About this task –
Could you transcribe every record below exactly as written, excluding the pictures?

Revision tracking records
Content starts

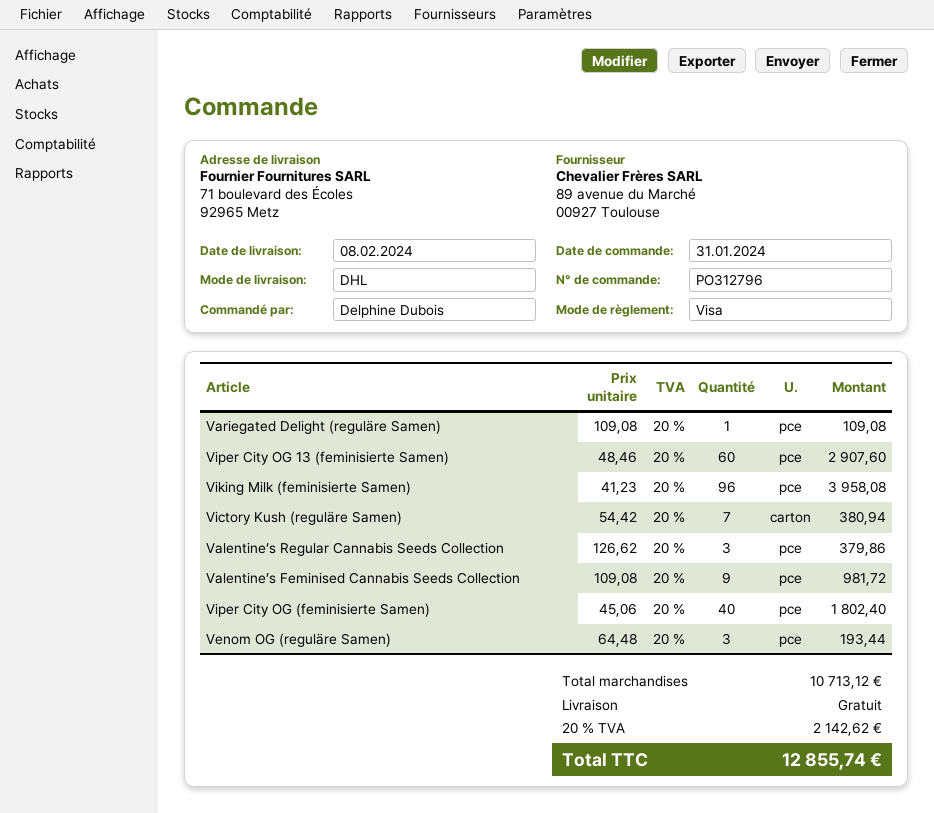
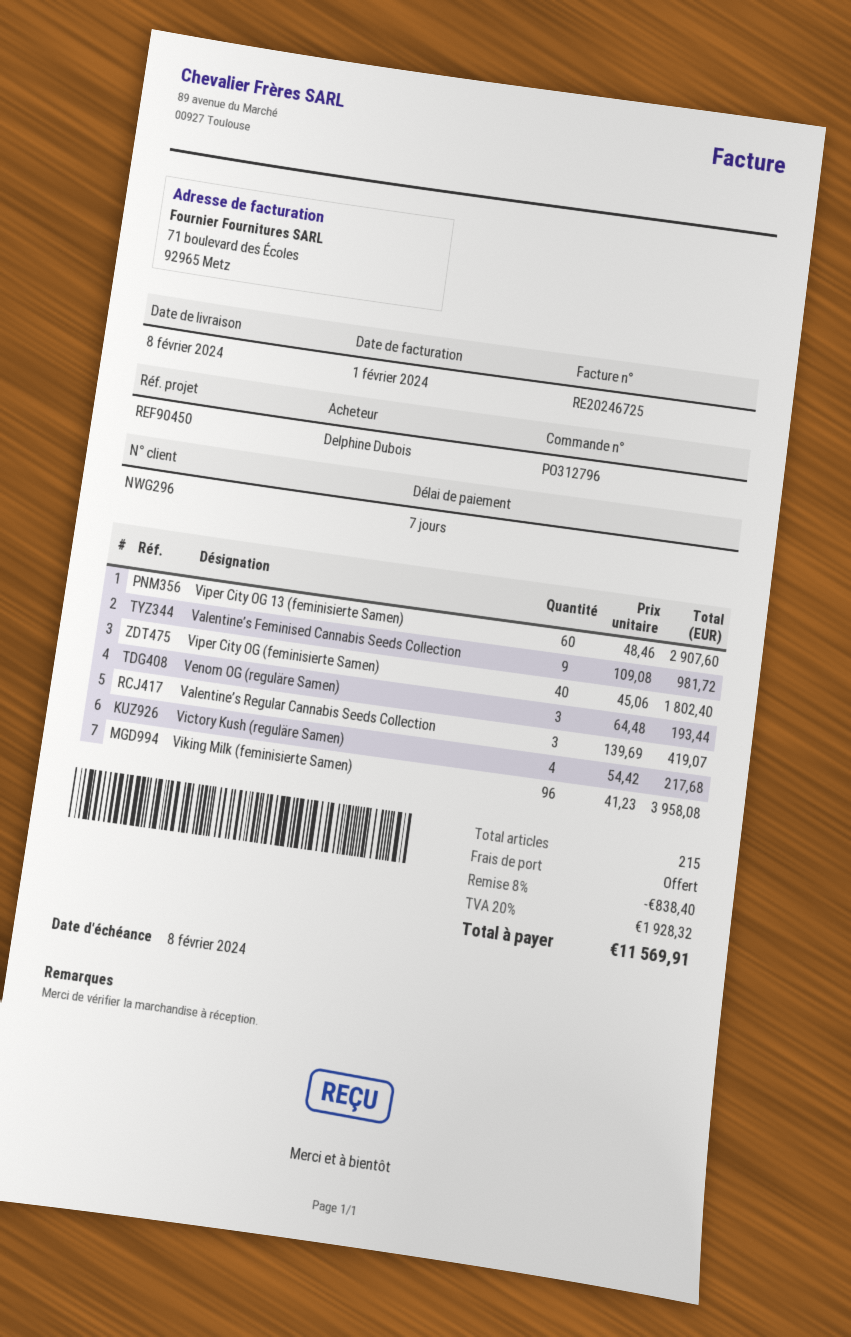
Variegated Delight (reguläre Samen): 1 x 109.08 = 109.08 -> none
Victory Kush (reguläre Samen): 7 x 54.42 = 380.94 -> 4 x 54.42 = 217.68
Valentine’s Regular Cannabis Seeds Collection: 3 x 126.62 = 379.86 -> 3 x 139.69 = 419.07
discount: none -> 8% = 838.40
tax: 20% = 2142.62 -> 20% = 1928.32
total: 12855.74 -> 11569.91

Content ends

Finished exercise –
Variegated Delight (reguläre Samen): 1 x 109.08 = 109.08 -> none
Victory Kush (reguläre Samen): 7 x 54.42 = 380.94 -> 4 x 54.42 = 217.68
Valentine’s Regular Cannabis Seeds Collection: 3 x 126.62 = 379.86 -> 3 x 139.69 = 419.07
discount: none -> 8% = 838.40
tax: 20% = 2142.62 -> 20% = 1928.32
total: 12855.74 -> 11569.91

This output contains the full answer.